Mi abuelo materno, Rosendo Martínez (1903–1973), fue un emprendedor nato. Con solo una educación de tercer grado, construyó una próspera fábrica de chorizo, crió a nueve hijos y plantó una iglesia. Mi madre Raquel, su hija mayor, fue enviada a los 17 años—justo después de la Segunda Guerra Mundial—a la isla anglófona de Trinidad para aprender inglés. Décadas más tarde, mi hermano y yo seguimos sus pasos, quedándonos con la misma familia en Puerto España.
Heredé el corazón de mi Abuelito Rosendo. También fui formado por el ejemplo de mi bisabuelo paterno, Heraclio, quien plantó una de las primeras iglesias pentecostales en Venezuela. Sus ejemplos—uno en los negocios, otro en el ministerio—marcaron mi propio camino. Durante los últimos 44 años, he vivido en 13 países, servido en 78 y llevado una visión de ver los caminos de Jesús transformar naciones.
En los años 80 y 90, me uní al equipo formado por Jim Montgomery (1930-2006) para implementar la estrategia conocida en América Latina como Amanecer Discipular a Toda una Nación (DAWN) en cinco continentes. Creíamos que cuando Jesús se hacía visible en amor y compasión, la gente sería atraída a Él, y que cada persona debía tener una iglesia viva a su alcance. Se plantaron cientos de miles de iglesias nuevas. Sin embargo, en lugar de naciones discipuladas, vimos lo contrario: la corrupción, el crimen y la pobreza seguían aumentando.
¿Por qué?
La vida de la iglesia, a medida que madura, muchas veces construye barreras entre los creyentes y sus comunidades. El Dr. Donald McGavran (1897–1990), a quien conocí mientras estudiaba en el Seminario Fuller, describió esto como “Redención y Elevación.” Cuando Cristo redime a una comunidad pobre y humilde, a menudo sigue la movilidad social y económica—pero las mismas personas más capacitadas para alcanzar a sus semejantes pierden contacto al prosperar o mudarse.
A finales de los 90, comencé a conocer musulmanes profundamente transformados por Isa (Jesús en el Corán). Eligieron seguir Sus caminos sin convertirse en “cristianos.” Su testimonio me desafió: ¿podía la gente seguir a Jesús sin adoptar el cristianismo cultural?
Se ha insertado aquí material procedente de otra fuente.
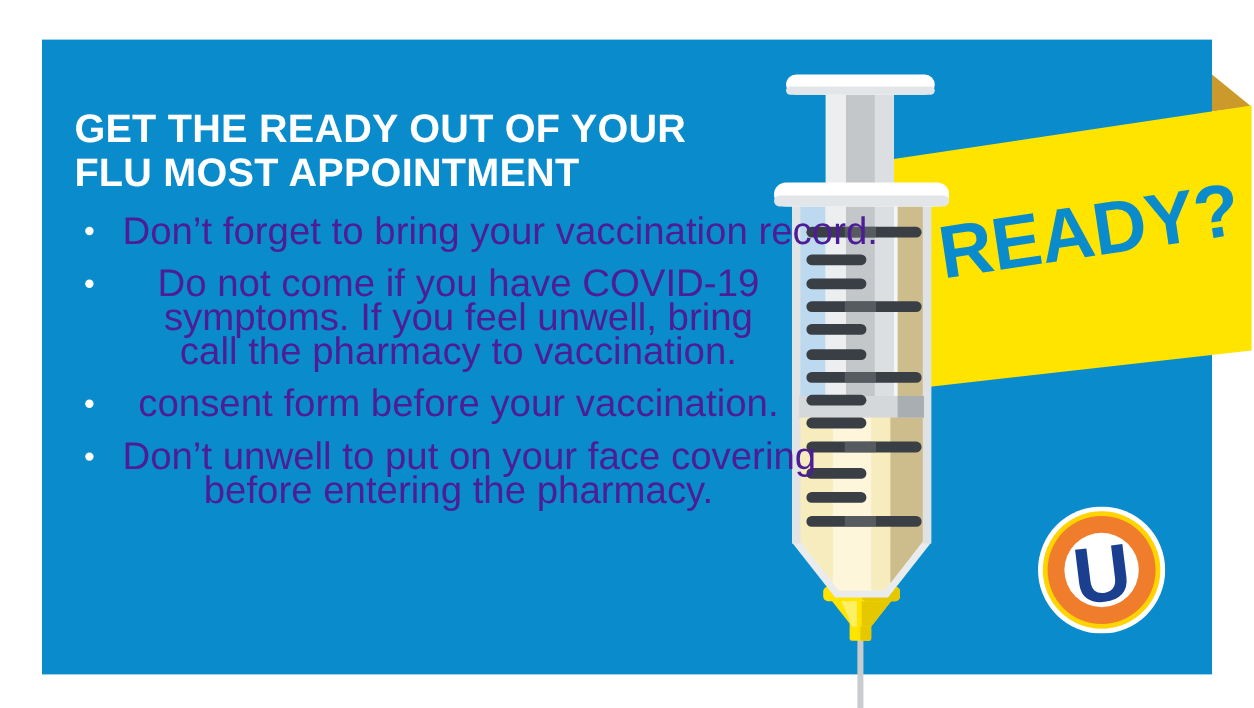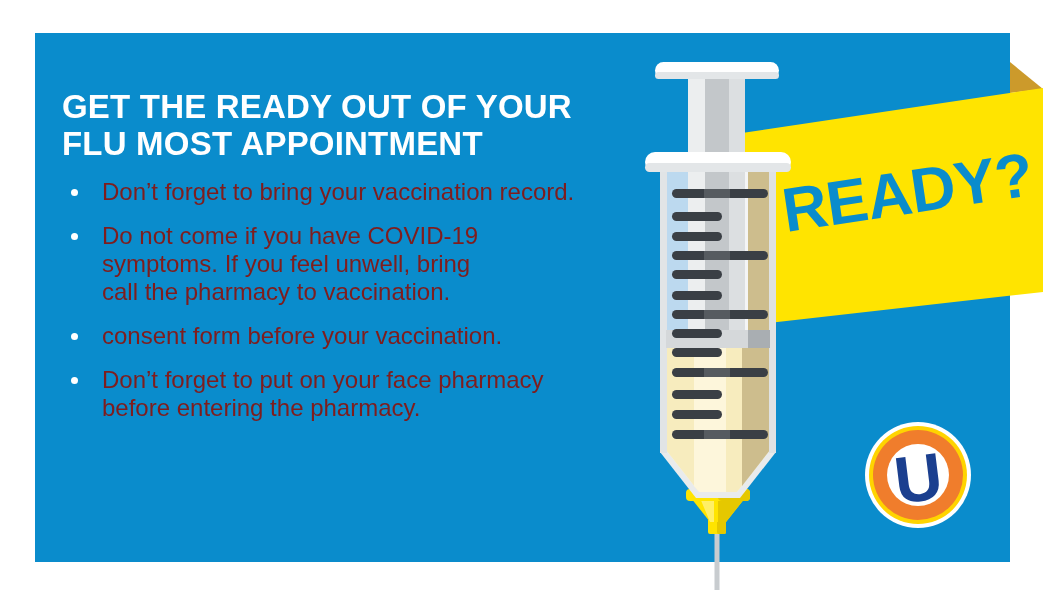--- a/index.html
+++ b/index.html
@@ -29,8 +29,9 @@
   ul.bullets{list-style:none;margin:0;padding:0;}
   ul.bullets li{
     position:relative;padding-left:40px;margin:0 0 16px 0;
-    color:#7f1d1d;font-size:24px;line-height:28px;
+    color:#4c1d95;font-size:32px;line-height:28px;
     font-family:"Liberation Sans", sans-serif;
+    text-align:center;
   }
   ul.bullets li:last-child{margin-bottom:0;}
   ul.bullets li .dot{

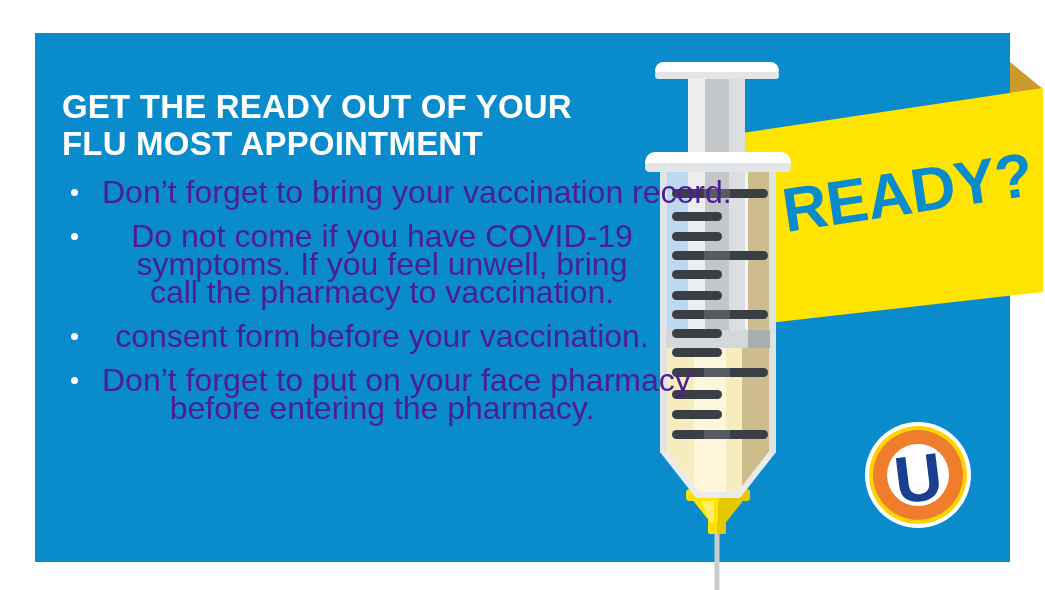--- a/index.html
+++ b/index.html
@@ -158,7 +158,7 @@
       </li>
       <li>
         <span class="dot"></span>
-        <span class="bl">Don’t forget to put on your face pharmacy</span>
+        <span class="bl">Don’t unwell to put on your face covering</span>
         <span class="bl">before entering the pharmacy.</span>
       </li>
     </ul>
Su ejemplo me liberó para reconocer que el evangelio busca transformar todas las áreas de la vida—personal, familiar y comunitaria.
Uno de mis mayores aprendizajes fue vivir una vida integrada. Me habían enseñado a creer que el “ministerio a tiempo completo” era un llamado superior, mientras que otros trabajaban en profesiones “menos santas” y me sostenían financieramente. Pero este sistema, aunque bien intencionado, privaba a todos de su papel en el plan redentor de Dios. En verdad, toda la vida pertenece a Dios, y cada habilidad puede usarse para Sus propósitos.
Mis amigos musulmanes me enseñaron que la intención original de Dios era la comunidad: cada persona trayendo sus dones, trabajo y creatividad en asociación. Vi a aldeanos sencillos iniciar negocios que unían recursos, creaban beneficio mutuo y generaban justicia en sus comunidades. Estas pequeñas empresas tenían más poder transformador que muchos modelos tradicionales de misión.
Este es el fundamento de lo que ahora es conocido como Economía Redentora.
Ni mi abuelo Rosendo ni mi bisabuelo Heraclio usaron ese lenguaje, pero de alguna manera lo vivieron: uno a través del emprendimiento, el otro a través de la plantación de iglesias. Después de más de 40 años haciéndolo de forma “separada,” creo que heredé su visión integrada: negocio y ministerio trabajando juntos para la restauración de las personas, las comunidades y la creación.
Hoy veo la Economía Redentiva no como una idea nueva, sino como la recuperación del diseño original de Dios—una forma de vida que mis abuelos vivieron instintivamente, y que yo tuve que redescubrir después de décadas de separar “ministerio” y “negocio.” Es la convicción de que cada habilidad, creatividad y trabajo humano es sagrado; que empresa y misión son inseparables; y que el verdadero discipulado restaura justicia, dignidad y plenitud a las comunidades. Este es el legado que quiero dejar: construir proyectos, redes y comunidades donde los caminos de Jesús se encarnen—no confinados a los púlpitos, sino vividos en el mercado, el taller, la granja y el vecindario.